The answer must consist of every line in the records that contains the word "none".
- - -
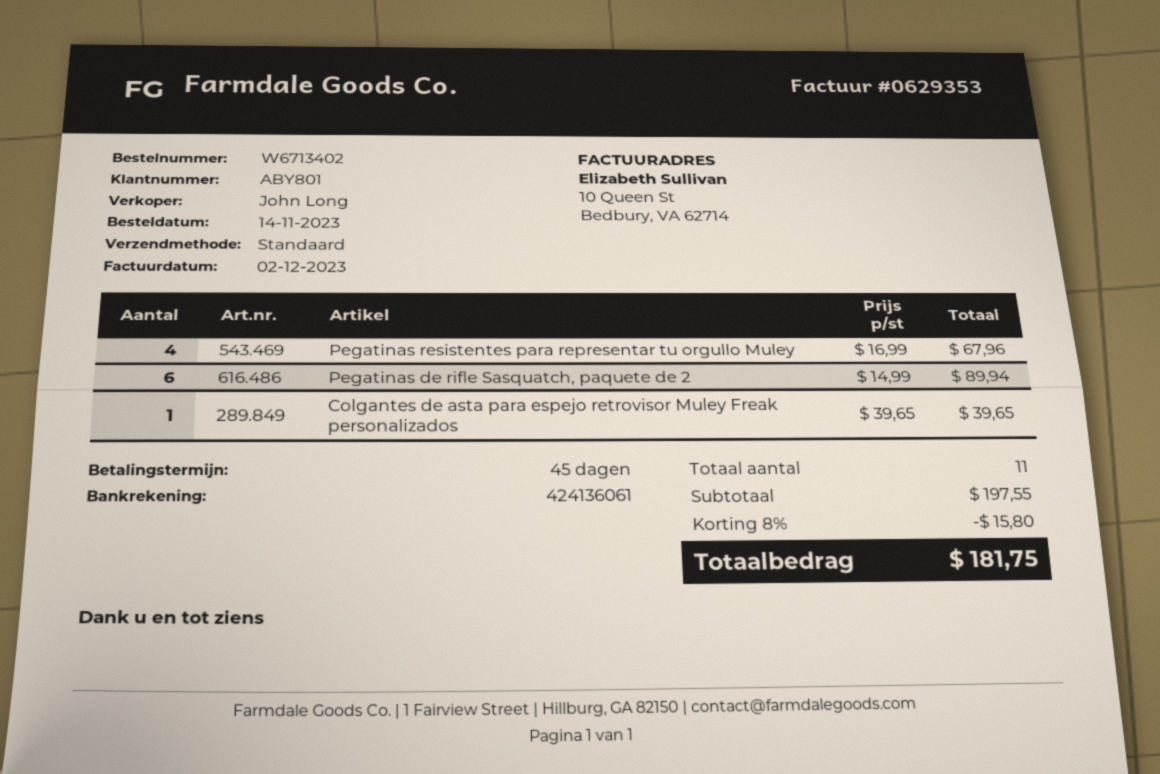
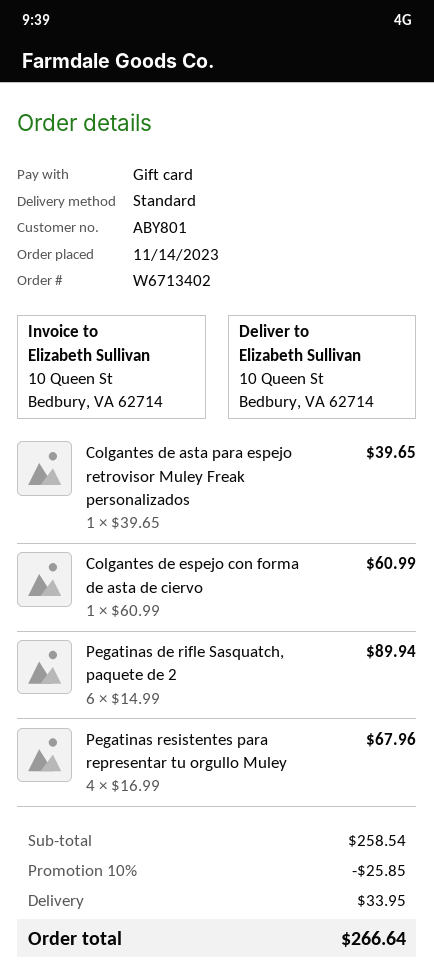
Colgantes de espejo con forma de asta de ciervo: none -> 1 x 60.99 = 60.99
subtotal: 197.55 -> 258.54
discount: 8% = 15.80 -> 10% = 25.85
shipping: none -> 33.95
total: 181.75 -> 266.64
- - -
**Output for this exercise:**
Colgantes de espejo con forma de asta de ciervo: none -> 1 x 60.99 = 60.99
shipping: none -> 33.95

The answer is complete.